Dimitri is credited with the first quantification of gravity interpretation. He also hypothesized a covariance gravity model for the Bay of Bengal. He argued that the earthquakes in Koyna and Warna areas were triggered by the self organized fractal seismicity of the neighbourhood reservoir. He has also contributed to the geophysical data analysis, interpretation of earthquakes and exploration of hydrocarbons and groundwater. His current projects relate to the development of a Tsunami Wave Propagation model in the aftermath of the Tsunami of 2004 that originated from the sea earthquake of Sumatra region and setting up of a pilot project for enhanced oil recovery from India oil wells, a Norwegian collaborative project.

During his tenure at the National Geophysical Research Institute, Dimri formulated two programs, Gas+Hydrates and Legal Continental Shelf and organised a fluoride free water project in Nalgonda, Andhra Pradesh, for assessment, management and exploration of groundwater in hardrock terrains. During this time, NGRI emerged as a premier institute of geophysics, with NISCAIR, New Delhi rating it as the no. 1 in geophysical outputs among Indian institutes in 2006 and SCOPUS 2007 placing NGRI among the top 1 per cent in the world in terms of citations. It was during his period, NGRI commercialised its first patent.

Vijay Prasad Dimri is credited with over 125 research papers published in peer reviewed journals and six books, two authored and four edited works, brought out by publishers such as Elsevier, Springer and Balkema He also holds three patents of which one is accepted by the US.

==Positions==
Vijay Prasad Dimri is the president of Andhra Pradesh Academy of Sciences from 2010 and the sectional president of the Earth Science section of Indian Science Congress Association since 2007. He is a former president of the Indian Geophysical Union from 2006 till 2010. He held the chair of the National Committee of International Union of Geodesy and Geophysics during 2005–07. He also serves as a member of the International Scientific Programme Committee and the National Academy of Sciences.
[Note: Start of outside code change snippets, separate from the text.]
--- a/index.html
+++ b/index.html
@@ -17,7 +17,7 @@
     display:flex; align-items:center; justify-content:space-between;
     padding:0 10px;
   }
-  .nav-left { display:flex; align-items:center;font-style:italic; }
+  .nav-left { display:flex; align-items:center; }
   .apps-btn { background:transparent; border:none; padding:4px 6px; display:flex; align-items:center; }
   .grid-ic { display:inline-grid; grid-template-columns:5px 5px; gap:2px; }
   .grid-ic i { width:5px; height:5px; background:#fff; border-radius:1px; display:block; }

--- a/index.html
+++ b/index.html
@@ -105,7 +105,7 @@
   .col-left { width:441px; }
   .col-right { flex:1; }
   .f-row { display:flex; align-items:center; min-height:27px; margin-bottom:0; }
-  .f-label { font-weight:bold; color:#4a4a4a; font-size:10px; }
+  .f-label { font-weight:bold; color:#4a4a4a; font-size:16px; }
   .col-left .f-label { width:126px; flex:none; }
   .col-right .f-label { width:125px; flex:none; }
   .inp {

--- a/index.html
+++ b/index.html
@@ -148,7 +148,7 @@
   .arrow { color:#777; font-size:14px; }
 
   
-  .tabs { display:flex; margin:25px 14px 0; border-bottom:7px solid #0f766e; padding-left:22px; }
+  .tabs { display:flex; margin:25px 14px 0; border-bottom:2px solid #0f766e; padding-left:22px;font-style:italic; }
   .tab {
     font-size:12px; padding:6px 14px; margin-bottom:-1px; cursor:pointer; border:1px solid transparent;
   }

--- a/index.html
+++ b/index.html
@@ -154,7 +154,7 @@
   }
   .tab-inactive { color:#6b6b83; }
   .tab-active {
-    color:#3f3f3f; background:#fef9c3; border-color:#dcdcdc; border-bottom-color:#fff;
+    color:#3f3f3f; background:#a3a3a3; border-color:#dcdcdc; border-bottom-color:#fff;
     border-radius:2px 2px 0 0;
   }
He delivered the presidential address at the ISCA in 2008 and IGU convention in 2009 and holds the chair of the Research Advisory Council of the Indian Institute of Geomagnetism (IIG), Mumbai.

==Awards and recognitions==
Dimri featured in the President's honors list in 2010 when he was selected for the civilian award of Padma Shri, by the Government of India. He is the first Asian to receive the Lorenz Lecture Award of the American Geophysical Union (2007) and has delivered the Sir Axford Award Lecture at the Asia Oceania Geosciences Society. He is also a recipient of Prof. G. P. Chatterjee Award of the Indian Science Congress (2007), Outstanding Scientist Award by The Federation of Andhra Pradesh Chambers of Commerce and Industry (2008), Department of Ocean Development Award (2004) and the National Mineral Award. Dimri was also invited to chair the proceedings of the 2nd edition of Geoconfluence, ISM Dhanbad's annual Geo-Technical fest (www.geoconfluence.in).

Dimri has been honored with fellowships by several scientific organizations such as The World Academy of Sciences, (TWAS) Italy, Indian National Science Academy (INSA), New Delhi, National Academy of Sciences, Allahabad, Indian Society of Applied Geochemists and AP Akademy of Sciences, Andhra Pradesh. He has been recognised as the CSIR-Distinguished Scientist by the CSIR-National Geophysical Research Institute, Hyderabad.